Camaçari e o novo marco da indústria baiana
Camaçari, 10 de outubro de 2025 — Ontem, quinta-feira (9), o Polo Industrial de Camaçari foi novamente palco de esperança econômica para a Bahia: foi oficialmente inaugurada a fábrica da montadora chinesa BYD no estado. A cerimônia contou com a presença do presidente Lula, do governador Jerônimo Rodrigues, do ministro Rui Costa, do vice-presidente Geraldo Alckmin, do presidente da BYD (Wang Chuanfu) e outras autoridades.

O evento marca o reinício — ou a continuidade — de um projeto de reindustrialização na região, fortemente simbólico após o fechamento da planta da Ford em 2021, que deixou lacunas significativas na economia local.

Investimento, tecnologia e capacidade
- O aporte financeiro da BYD foi de R$ 5,5 bilhões.
- A unidade ocupa 4,6 milhões de metros quadrados, considerada uma das mais modernas da América Latina.
- Em sua fase inicial, a fábrica opera sob o método SKD (Semi Knock Down) — ou seja, recebe kits de componentes para montagem localmente.
- A previsão é que, em 2026, etapas como estamparia, soldagem e pintura sejam internalizadas — com maior nacionalização dos componentes.
- A expectativa de produção é de 150 mil veículos ao ano em um primeiro momento, podendo dobrar (até 300 mil) em etapas posteriores.

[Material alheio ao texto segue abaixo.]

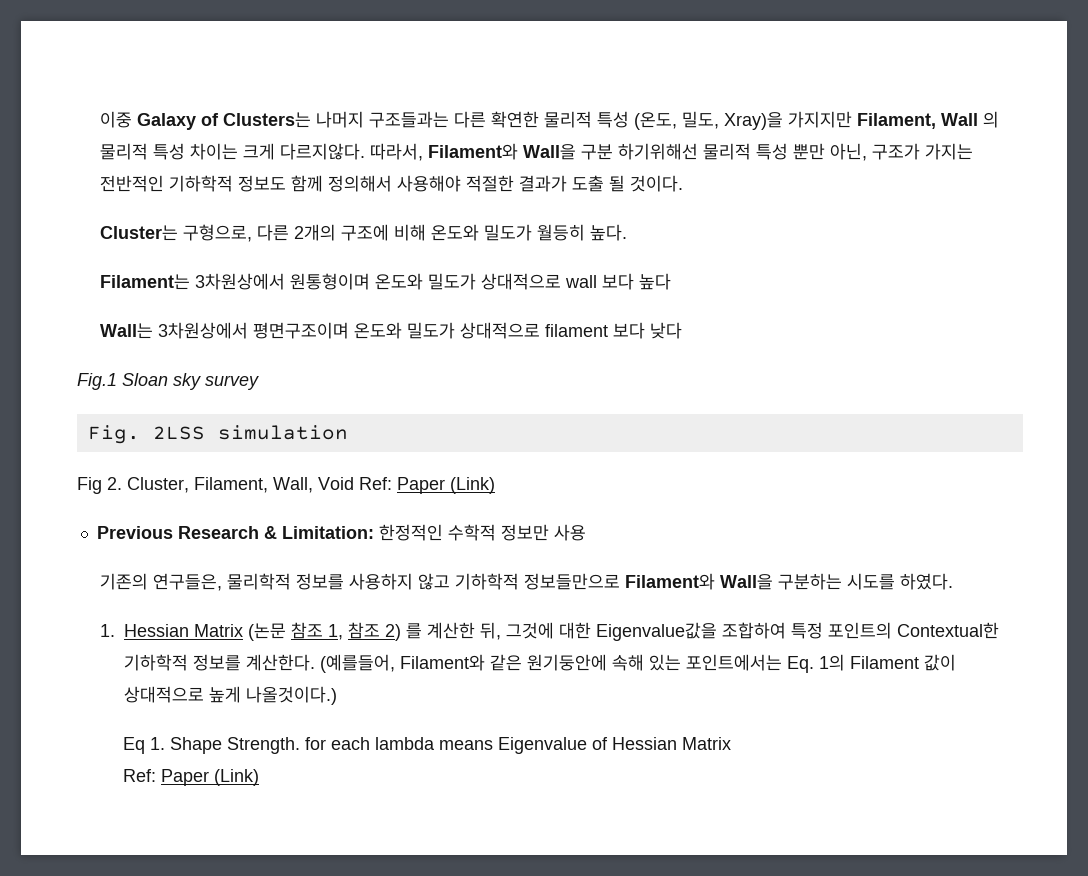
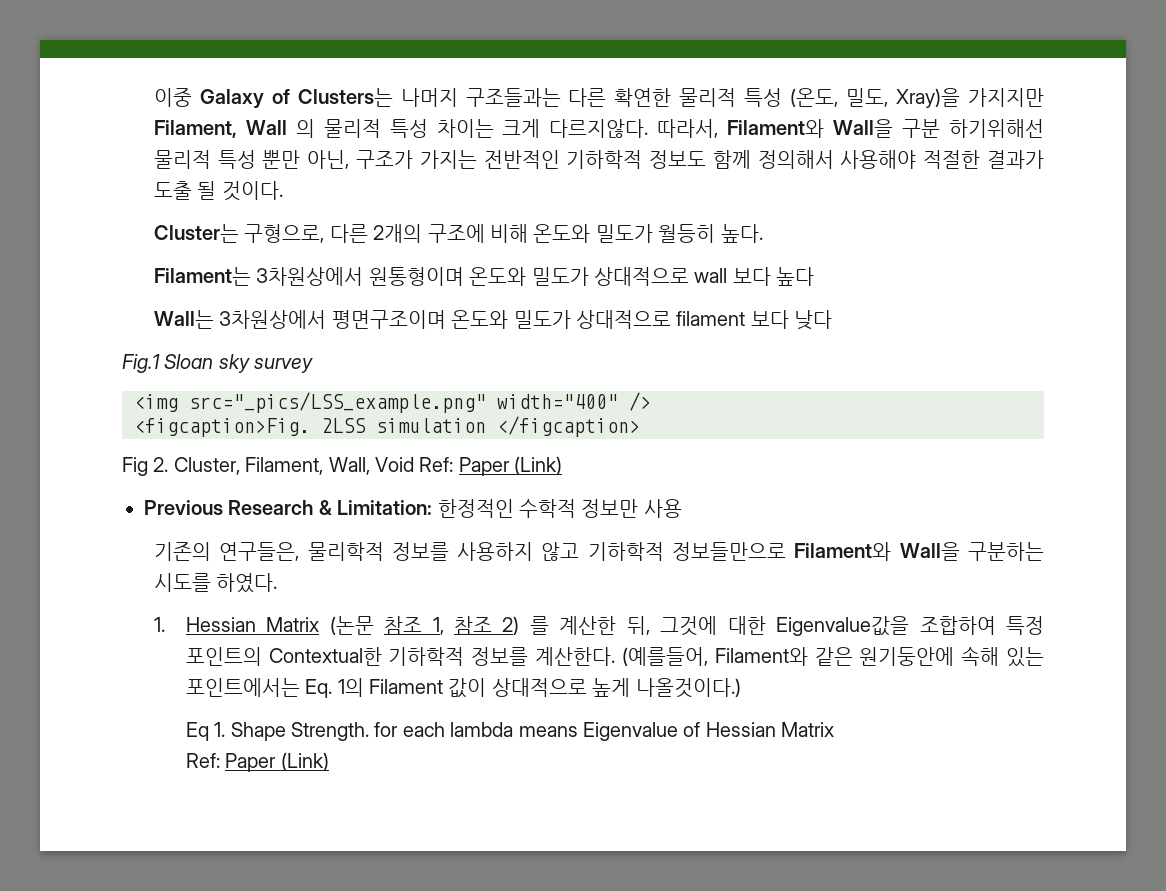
[87,425,140,444] Fig. -> [134,392,651,413] [134,418,310,437] <img src="_pics/LSS_example.png" width="400" /> // <figcaption>Fig.
(348, 432) none -> [497,416,640,437] </figcaption>

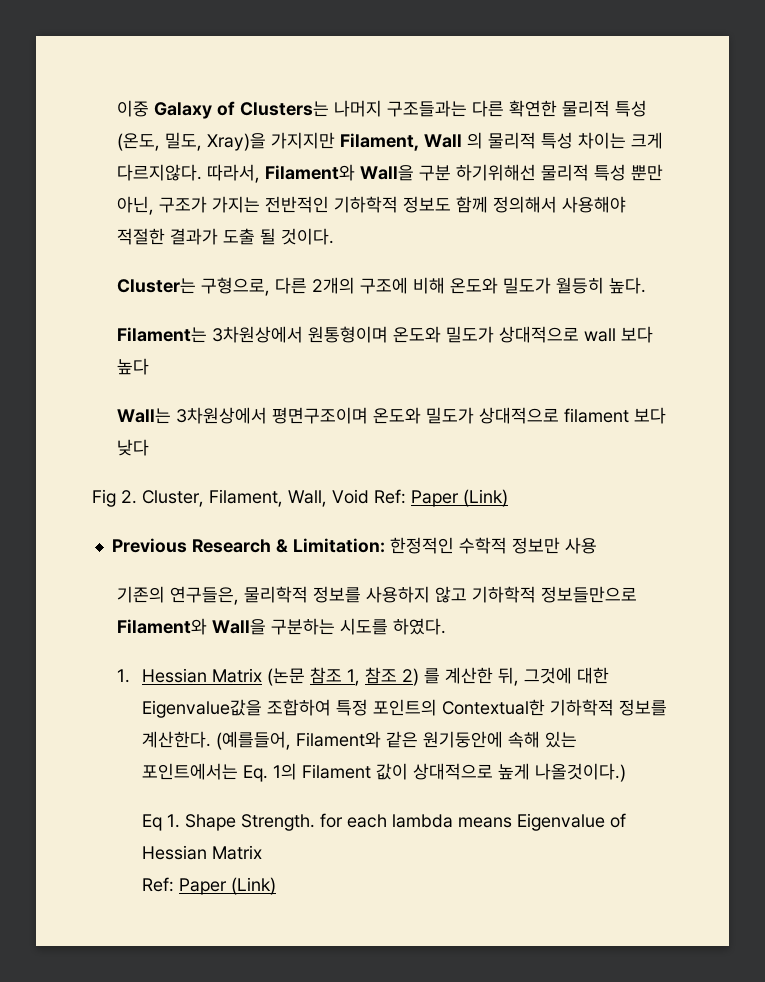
[122,354,314,373] [134,392,651,413] [134,416,640,437] // Fig.1 Sloan sky survey // <img src="_pics/LSS_example.png" width="400" /> // <figcaption>Fig. 2LSS simulation </figcaption> -> (149, 447) none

- Durante o evento, a BYD também revelou o “primeiro híbrido plugin flex do mundo”, uma tecnologia adaptada para operar com diferentes proporções de etanol e gasolina, resultado de cooperação entre engenheiros brasileiros e chineses.
- Em termos de sustentabilidade, o complexo obteve certificação internacional I-REC, que assegura que 100% da energia consumida será proveniente de fontes limpas e renováveis.
Emprego, impacto social e discursos políticos
No discurso central, Lula fez menção direta ao sofrimento dos trabalhadores da região e à volta das esperanças:
“Essa fábrica representa a recuperação da dignidade do povo de Camaçari e do povo baiano. Isso é soberania e dignidade.”
Ele também homenageou o presidente da BYD, Wang Chuanfu, citando sua trajetória de superação e o símbolo que ele representa para inovação tecnológica.
No plano social-econômico:
- Já foram contratados cerca de 350 trabalhadores desde o início de outubro, com previsão de aumentar para 1.800 até o final do mês e 2.000 nas semanas seguintes.
- Em plena operação, o governo estima que o empreendimento gere 20 mil empregos diretos e indiretos, envolvendo fornecedores, prestadores de serviço e logística.
- Rui Costa, durante o evento, afirmou que o projeto não é apenas de geração de emprego, mas de fomentar inovação tecnológica, comércio e redistribuição de renda.
Do ponto de vista estratégico, Lula aproveitou para reforçar que o Brasil “não tem preferência por países”, defendendo relações externas baseadas em reciprocidade e criticando tarifas impostas por nações estrangeiras.
Desafios e expectativas para o futuro
Apesar do tom otimista, alguns pontos de atenção devem ser observados:
- A transição do método SKD para a plena produção nacional exige avanço tecnológico, atração de fornecedores compatíveis e políticas industriais estáveis.
- A dependência de políticas públicas, incentivos fiscais e infraestrutura logística na Bahia será decisiva para que o empreendimento se sustente a médio e longo prazo.
- Existe um certo atraso já documentado: segundo reportagens internacionais, a BYD adiou a previsão de funcionamento integral da fábrica para o final de 2026, em meio a investigações trabalhistas e condições climáticas adversas.
- A continuidade política e o alinhamento entre os governos estadual e federal serão cruciais para que as promessas se cumpram no cotidiano da população local.